[Edit difference data]
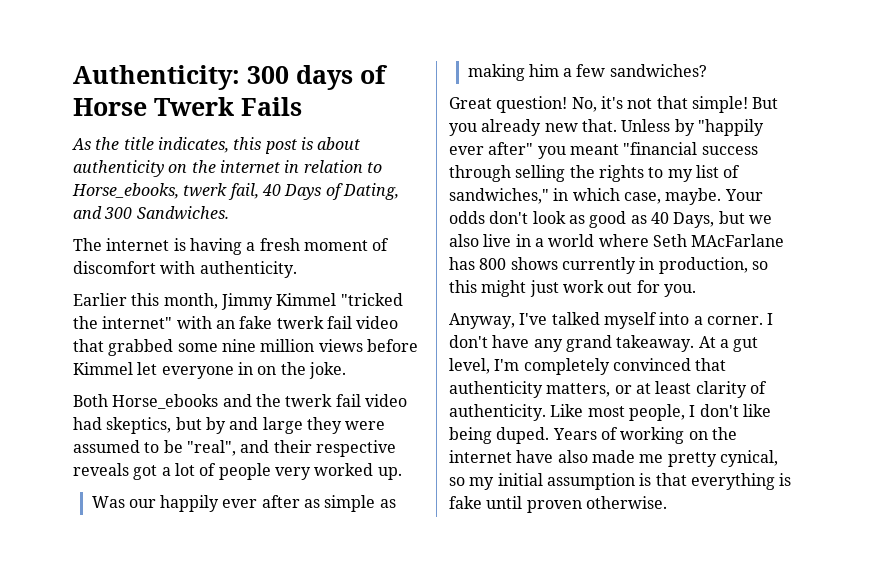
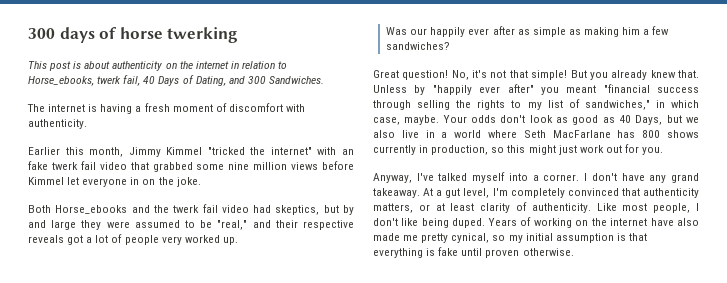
[73,65,240,90] Authenticity: -> (28, 33) none
[73,97,302,116] [72,137,262,153] Horse Twerk Fails // As the title indicates, this -> [119,27,239,43] [28,61,47,69] horse twerking // This
[186,440,236,456] "real", -> [217,220,248,230] "real,"
[544,123,578,132] new -> [650,70,676,78] knew
[691,234,785,247] MAcFarlane -> [552,130,611,138] MacFarlane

THE TASK: Drop the pictures and reproduce the rest of the data above exactly.

EXERCISE SOLUTION:
[73,65,240,90] Authenticity: -> (28, 33) none
[73,97,302,116] [72,137,262,153] Horse Twerk Fails // As the title indicates, this -> [119,27,239,43] [28,61,47,69] horse twerking // This
[186,440,236,456] "real", -> [217,220,248,230] "real,"
[544,123,578,132] new -> [650,70,676,78] knew
[691,234,785,247] MAcFarlane -> [552,130,611,138] MacFarlane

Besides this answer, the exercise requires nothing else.